Ideally, the best time to address this issue is before your parent or relative needs any help at all.
Rebecca Paul, Esq. Director of Fiduciary Services at Seniors At Home, a division of Jewish Family and Children’s Services, says, “The key to financial well-being for older adults is to plan ahead and avoid a crisis situation. The earlier you can put a plan in place for yourself or a loved one, the better.”
Talk with your loved one about what will happen if and when they need help managing finances, and agree on some key events that might indicate that it is time for someone else to step in. Then come up with a plan as to how you will work together if and when that time comes.
Assess the Situation
If there is not already a plan in place, you’ll want to determine if your loved one currently needs help, and if they do, how much help is needed. If they do not want to have an open conversation about it, you can do some investigating.
- Take a look around your loved one’s home. Do you see lots of unopened mail, bills scattered around, or piles of papers? Can they show you a filing system or describe how they manage their money?
- Do they know what bank accounts and investments they have?
- If you can, go through their checkbook, credit card statements, and bank statements. Look for anything unusual, including: double entries for the same item, odd transfers, or payments to questionable places.
- Ask them to explain large or odd payments (often, the explanation itself will give you an idea of their ability to handle their own financial affairs.)

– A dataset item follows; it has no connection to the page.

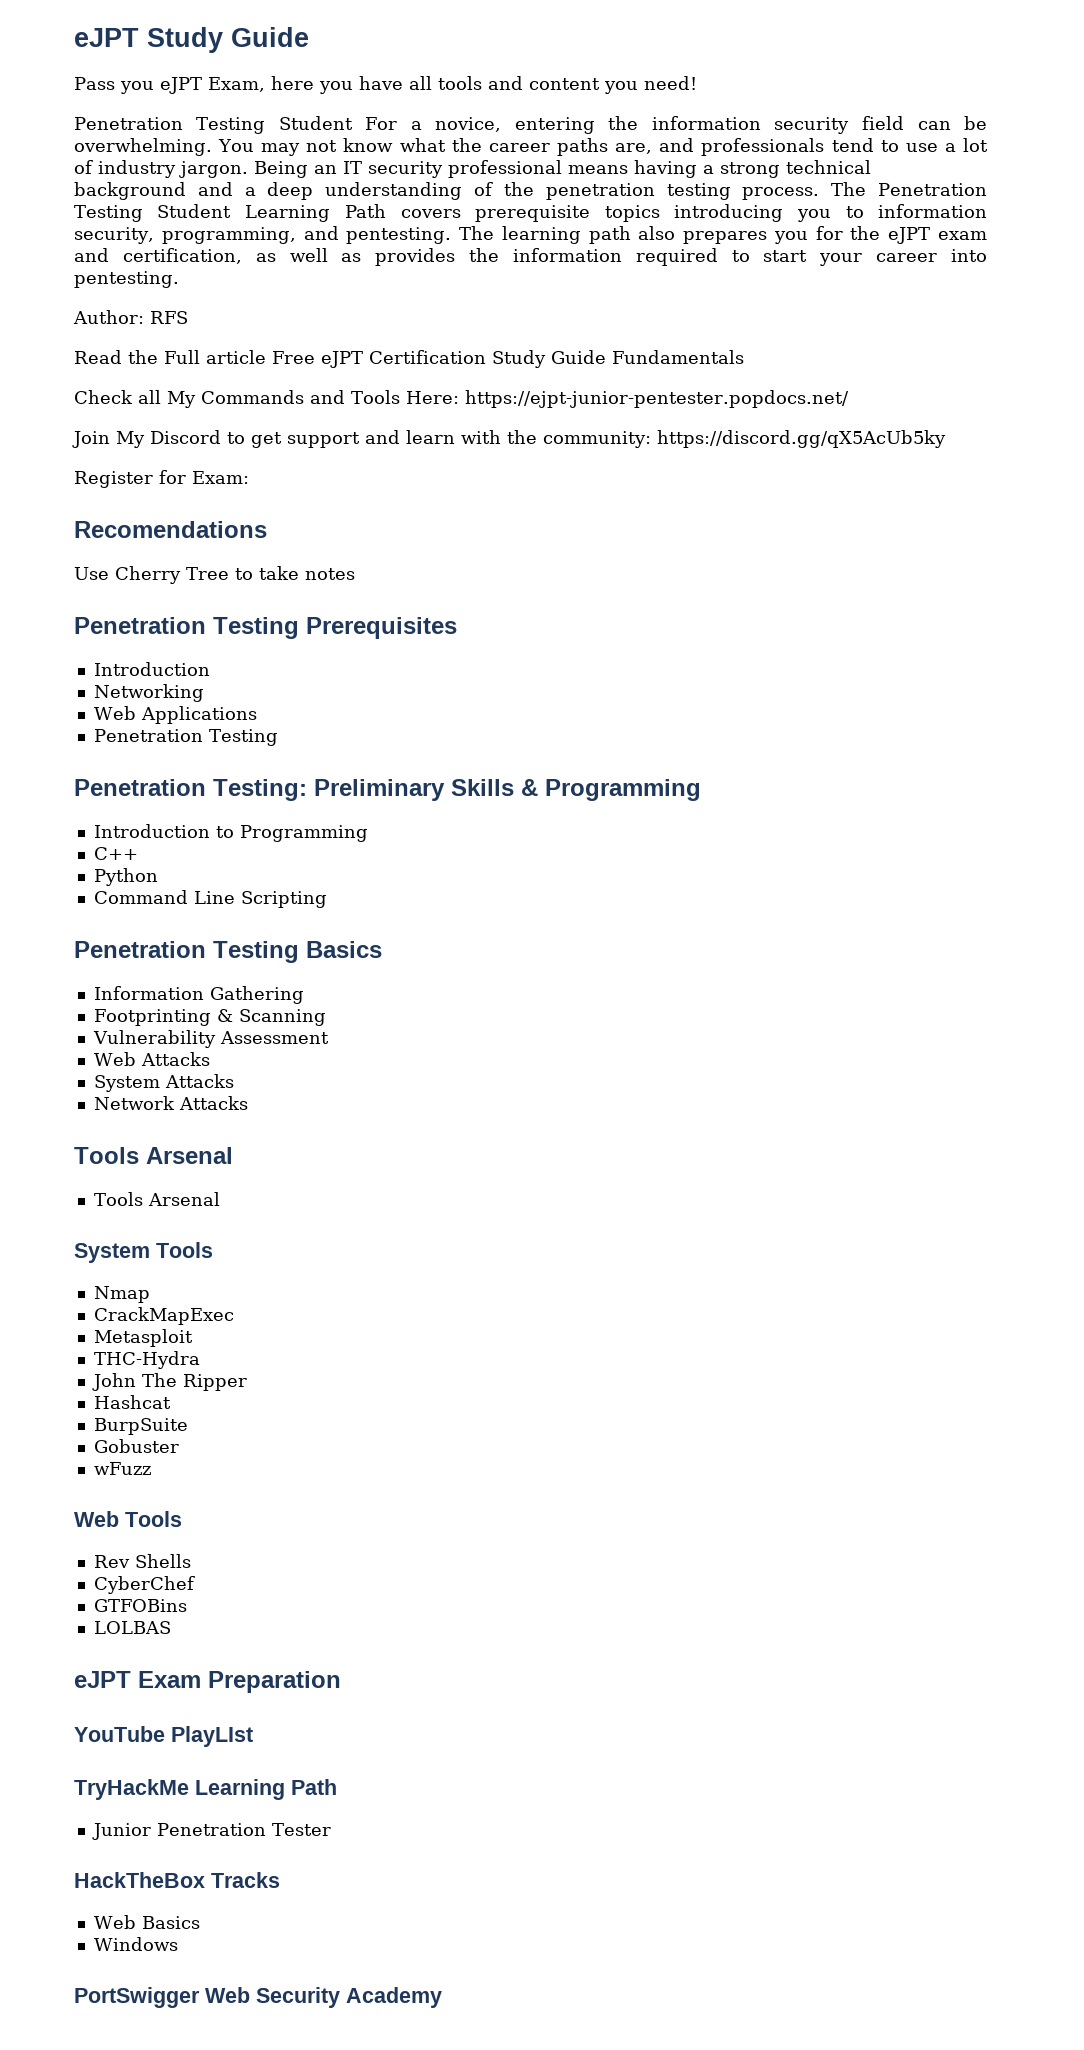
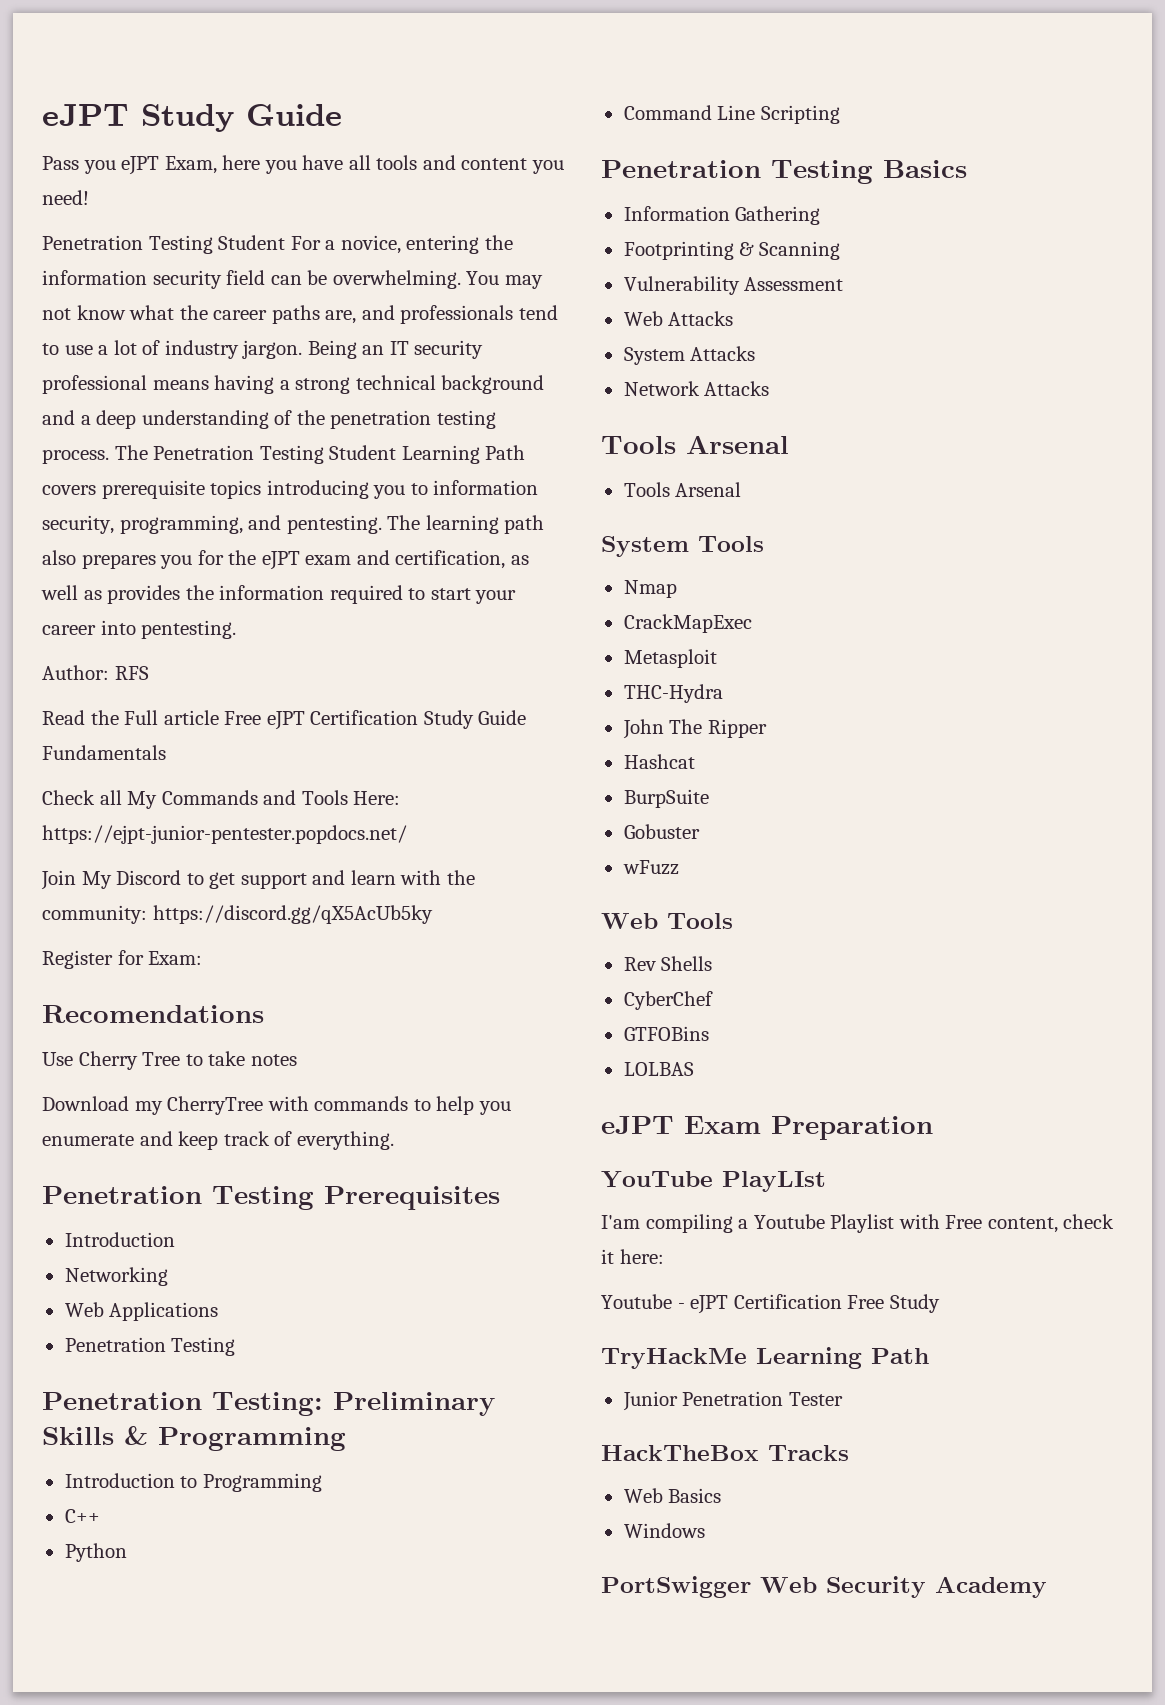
(355, 574) none -> [42,1096,511,1115] [42,1131,394,1150] // Download my CherryTree with commands to help you enumerate and keep track of everything.
(253, 1736) none -> [601,1214,1115,1233] [601,1249,664,1264] [601,1294,940,1314] // I'am compiling a Youtube Playlist with Free content, check it here: // Youtube - eJPT Certification Free Study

- Do you see consistent entries for the mortgage, rent, and utilities in the checkbook or bank statement?
- Have they received letters from collection agencies?
- Have they been the victim of a telemarketing fraud, investment fraud, identity theft, or predatory lending?
- Is it clear that matters are in a disarray, yet they insist that they are taking care of things properly?
“If the answers to any of these are concerning, it’s time to act,” says Rebecca. “It is devastating when a person cannot take care of their finances. The question is, if they can’t, who will?”
Begin the Conversation
It is important to be sensitive when starting a conversation about the state of a person’s financial affairs. Remember that your loved one could be embarrassed that they are no longer able to look after things the way they used to, or afraid that by releasing control of their money they are losing their independence. These conversations can be difficult and emotional, but putting in the effort will make the situation more manageable if assistance is ever needed.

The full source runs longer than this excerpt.